Apparently the woman's daughter is on Caroline's school bus. She told me that her daughter -- as well as the majority of the kids
on the bus -- believe that Vito is not a dog but a "baby sheep." They see him every morning when Caroline boards the bus and it's the highlight of the trip. I always wondered why all the kids jumped to one side of the bus to gawk out the window at Vito. Now I know: to catch a glimpse of the sheep on the driveway. He's been called "four-legged cotton candy," "an ottoman" and a "pot-bellied pug." I thought all this sheep talk was insane until I put up a side-by-side photo. Look at how the bulky girth of both sheep and pug dwarf their heads. I have to say those kindergarteners aren't far off the mark here.
15 September 2008
David Foster Wallace
I was hoping to start blogging anew today, silliness and light, but then the news of David Foster Wallace and a few other things threw me off my stride and put me in a foul mood. DFW, one of my favorite writers, took his own life over the weekend. In reading all the postmortems, I keep seeing the word "inevitable" but I think that's a dangerous assumption. Writers point to his bouts of depression and the thread of despair that ran through much, if not all of his (brilliant) work.
Aside: And let's not forget about the reader's despair as well. It took me almost an entire year to read his novel Infinite Jest and I even skipped most of the notes.
The despair in his writing betrayed his dark side, no doubt, but is that the whole story?Depression is a manageable illness. How does someone lose the will to live?
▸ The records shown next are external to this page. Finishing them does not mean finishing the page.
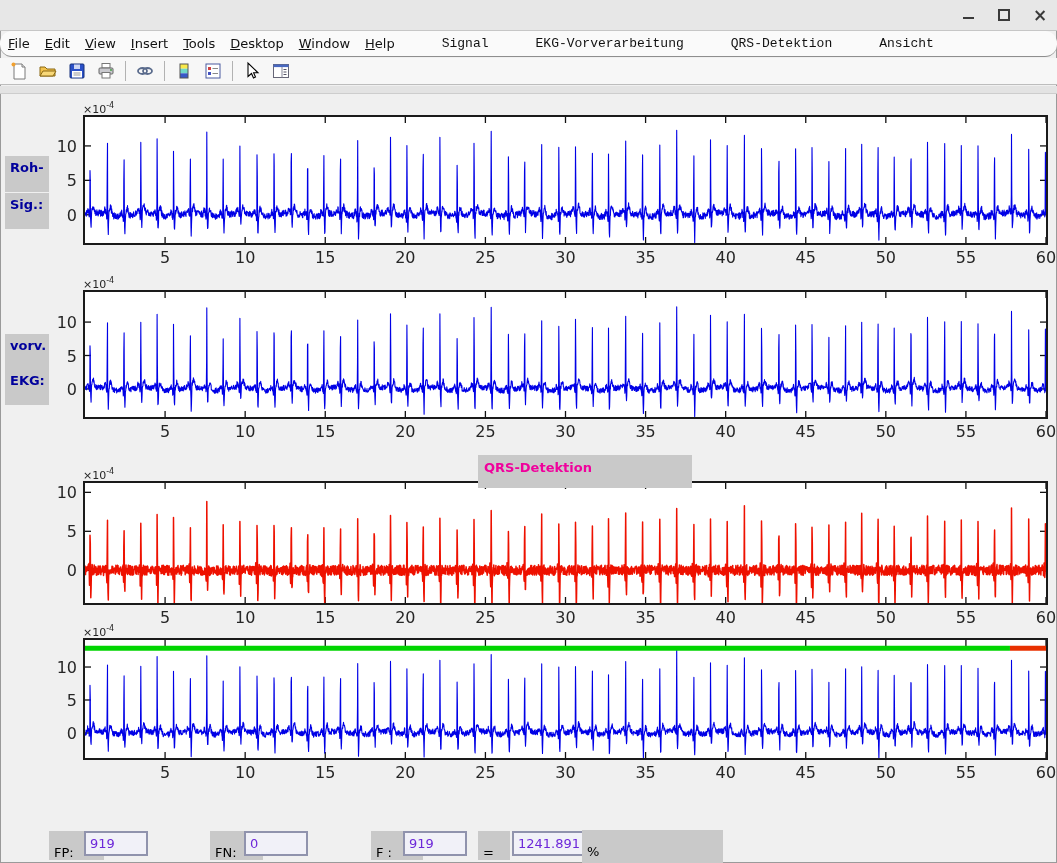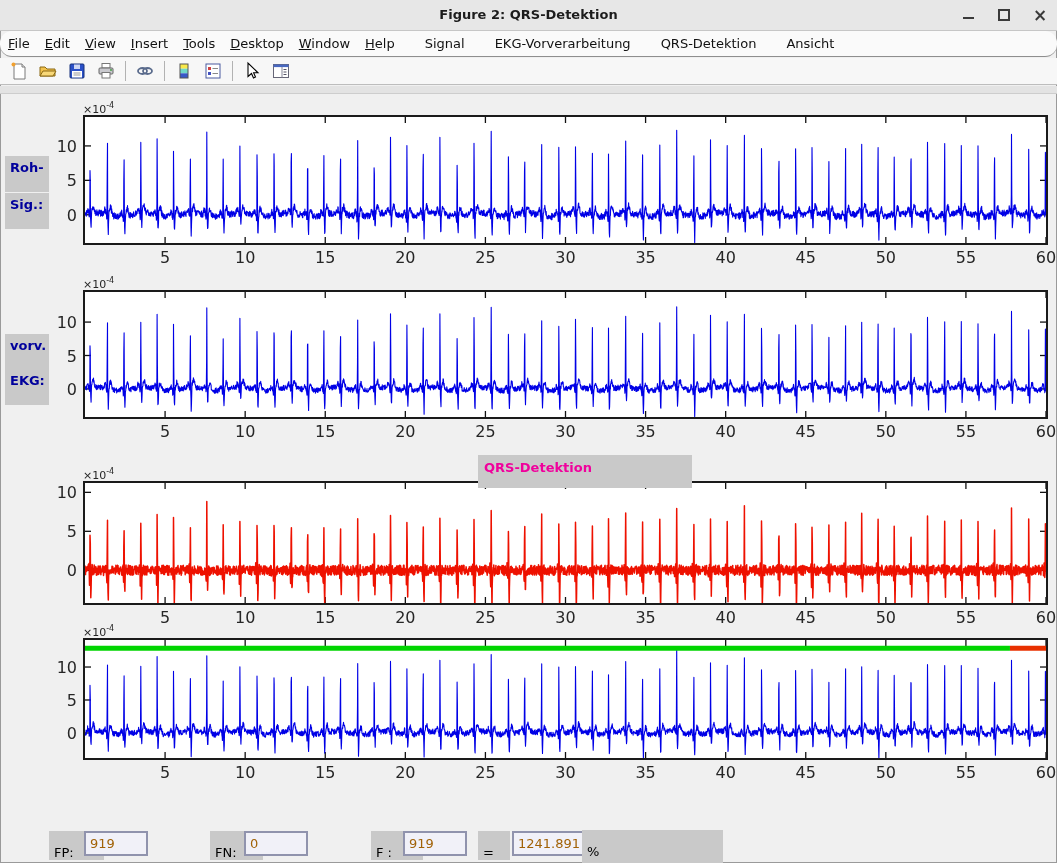"Figure 2: QRS-Detektion" div.title { html: <div>Figure 2: QRS-Detektion</div> -> none }
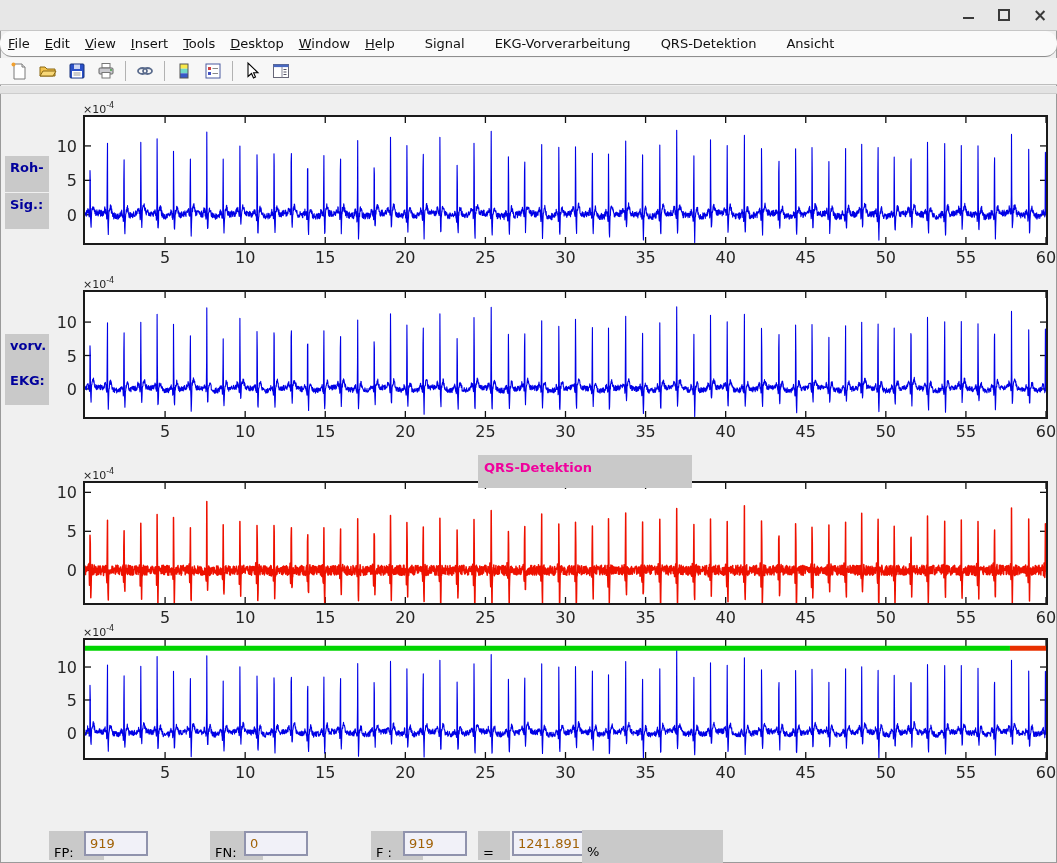"Signal" .menu-item.custom { font-family: none -> Liberation Mono, monospace; margin-left: 15px -> 32px }
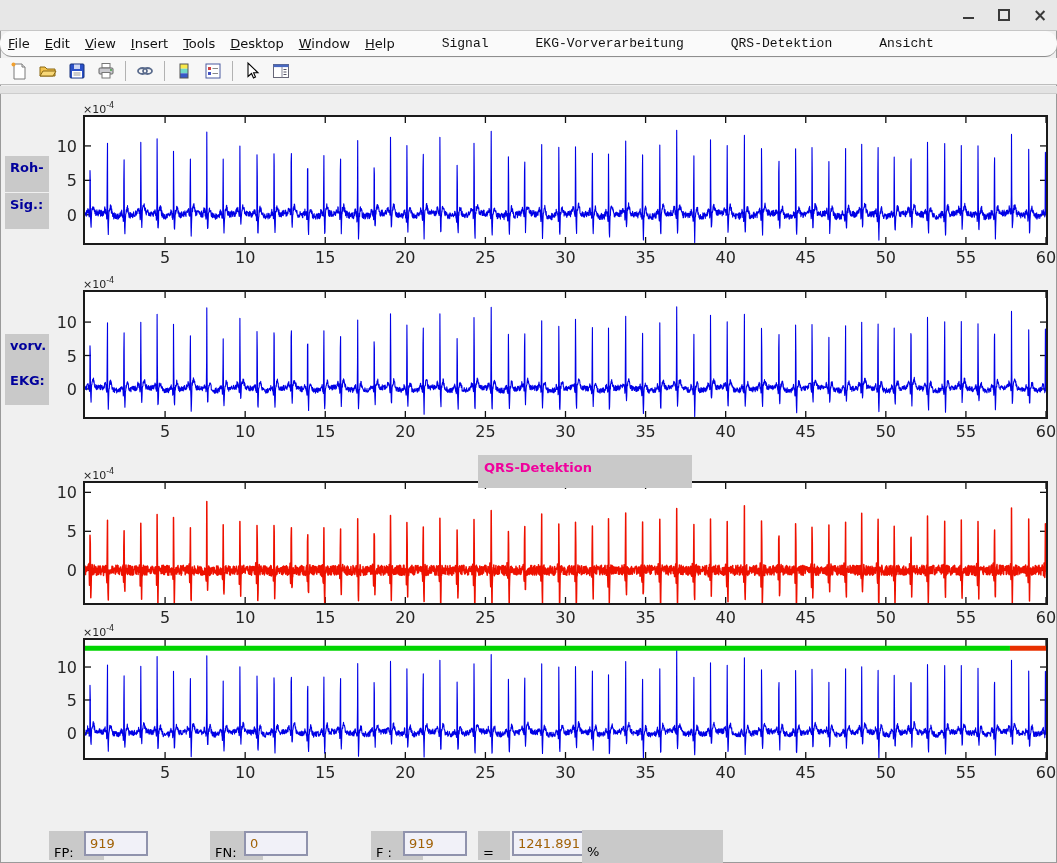"919" .ctl-field { color: #a16207 -> #6d28d9 }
I guess reading DFW with some hindsight, it'll all be in there. Sort of like when I listen to Elliott Smith now and have those wow-I-can't-believe-I-never-saw-that-coming epiphanies. I have to believe that DFW, far beyond the reach of Wellbutrin, descended into complete madness. I can't imagine how else someone could make a conscious choice to end his life at age 46. It was impossible not to think about my 46-year-old sister-in-law who battled back from ovarian cancer and for whom every day is a gift. And every day she makes a conscious choice to live and to live large. It's tough to reconcile this afternoon. I'm irrationally angry.
11 September 2008
The PU Returns Sept 15th
The Pointy Universe is back from summer vacation and coming back to haunt you like an Israeli kabob from mid-August. With minimal fanfare and even less revamping, we'll resume the same off-beat discussions on pointless topics and random shenanigans. See you then.